Which physician? Steve? I don’t go to him for routine exams anymore (reasons for which you can read about once Gina and Travis get the comments fixed on Regis’s recent Evolution post). Talk about your Ninja scalpel.

Not that he (Steve) would take me back even if I did go. I could tell by the look on his face that I gave the wrong response when he asked me if it hurt when I fell off my bike. All I said was, “yessir, but it hurt a lot worse when I hit the pavement.”

Speaking of grumps and beavers, things could have been a lot worse for Penn Powell had he encountered one of our erstwhile mythical variety of the beast, such as this impressively-racked specimen that I was fortunate enough to get on film. http://usera.imagecave.com/wwwuuwuu/antleaver.jpg

Is it just me, or are these creatures suddenly beginning to proliferate around here?

And to think I was just about to pat the little guy (the beaver, not Steve or Penn) on the head . . . That was one close call. Glad I had second thoughts and chose instead to toss him a goody from my half-empty box of Turkish Delights.

But I still have to wonder -- was I hallucinating, or did I, in fact, hear him say, ‘ere I drove out of sight, “Gee Wally, that was swell!”

C.S. Lewis, no doubt, would incline to the opinion that talking beavers, antlered or otherwise, are not, in the cosmic scheme of things, as farfetched as one might think. And who am I to disagree?

But it piques me not a tad that he couldn’t pwonounce my name wight.

Jason Taylor

"Some pagan nordic festivals can be absorbed into Christianity. We can always put off a Holmgang until three days after Yule.

And we should all be inside because Odin might be out hunting."

Of course the second isn't a Christian custom. But we can at least put off a holmgang until three days after Yule.
And I am sure we can all agree not to draw a sword in a drunken rage while attending the king's feast.

LeeQuod

Rolley, I doubt you've ever seen him in that capacity, since given Steve's credentials (think Dr. Charles Eppes of "Numb3rs", but with a stethoscope) it is much more likely his only "patients" are white laboratory mice, the Doogie Howser mythos notwithstanding. http://www.pioneertelephonecoop.com/~mchumor/00images/7369_religion_cartoon.gif

...but on the other hand, I've never actually seen you,Rolley... so perhaps your ASCII art representation is intentionally misleading, *Algernon*?!!???! Isn't it true, sir, that you actually look much more like this?!!

^..^
=v=

Ha HAH!! THIS explains your ability to capture a full-on portrait of the elusive and notoriously camera-shy antered beaver, DOESN'T IT - you're *fellow rodents*!!!

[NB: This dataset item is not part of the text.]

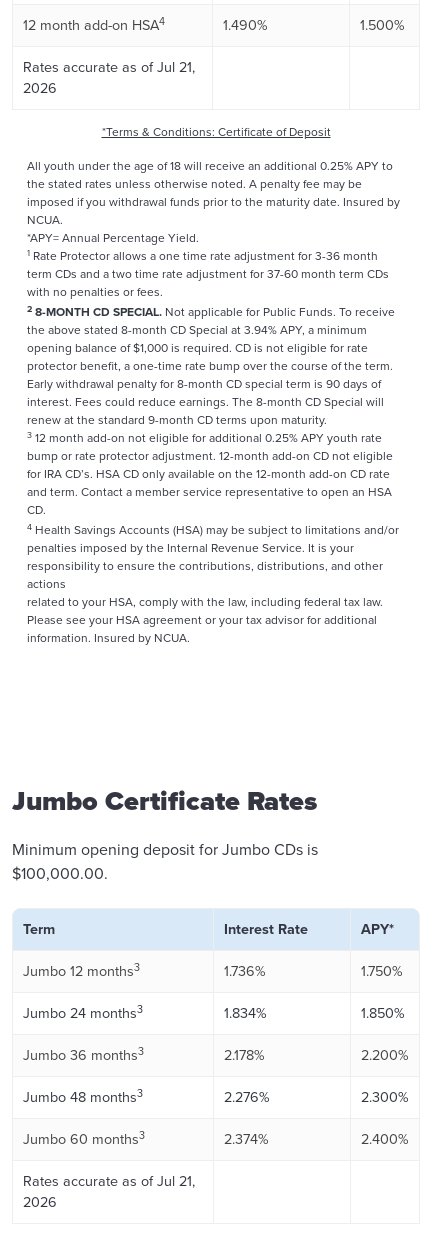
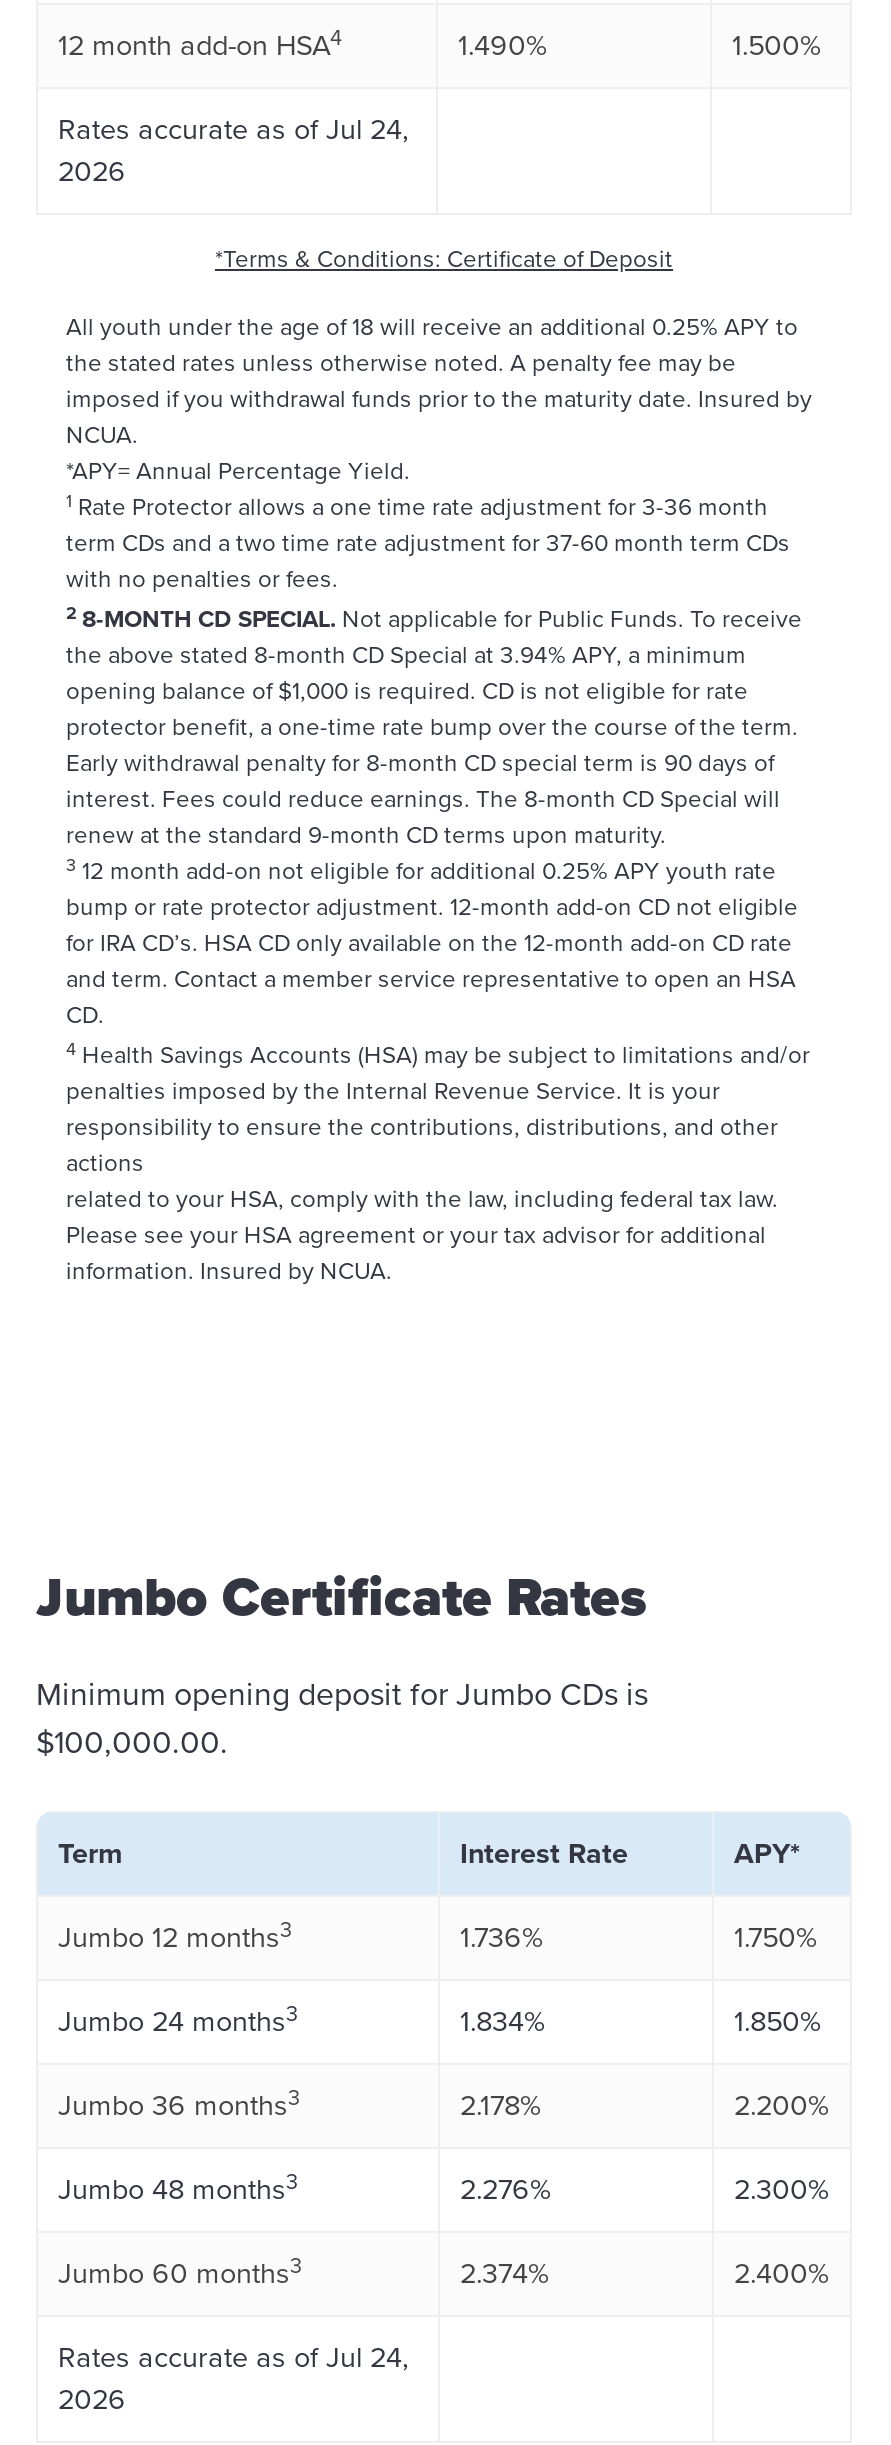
- Rates accurate as of Jul 21,
+ Rates accurate as of Jul 24,

- Rates accurate as of Jul 21,
+ Rates accurate as of Jul 24,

It all falls into place - the chirpy tone of voice, the Reepicheep bravery against fell opponents like Doc (perhaps derived from Great-Great-Uncle H. Rider), the droppi- ahem, er, well, anyway, it all fits! It's making so much sense...

...unless, of course, Jason has cleverly slipped me some Glögg to gain a tactical advantage in the upcoming holmgang while I'm still trying to recover my wits. 16th-century jackalopes...antlered beavers with parachutes...(hic)...white mice typing ASCII art...not a creature was stirring...damsels in distress from having to read this... oooh, my head!...Varþær suþærman dræpin ællær ænskær maþær, ta skal bøta firi marchum fiurum þem sakinæ søkir, ok tvar marchar konongi....(thud) ZZZZZ...ZAWP...SSKNXXX!

Jason Taylor


You need not worry LeeQuod. That would be dishonorable and unworthy of a true warrior. Besides any true Norseman would have more then enough glogg anyway for Yule.

Rolley Haggard

And I was SO SURE the disguise would work….
http://usera.imagecave.com/wwwuuwuu/disguise.jpg

Sigh. I’ve had a wonderful time, but this wasn’t it.

The trouble with the rat race is that even if you win, you're still a rat.

Gripe, grumble, grunt, grouch.

P.S. LeeQuod, whatever else you now may choose to do, please don’t tell Steve, or I’ll be pithed, and yule be sorry because it will unleash an unending stream of pithy remarks from you-now-know-who. And you don’t want that to happen. Believe me, you DON’T want that to happen.

LeeQuod

Jason, you are indeed a faithful and true culture warrior, one of the truly elite.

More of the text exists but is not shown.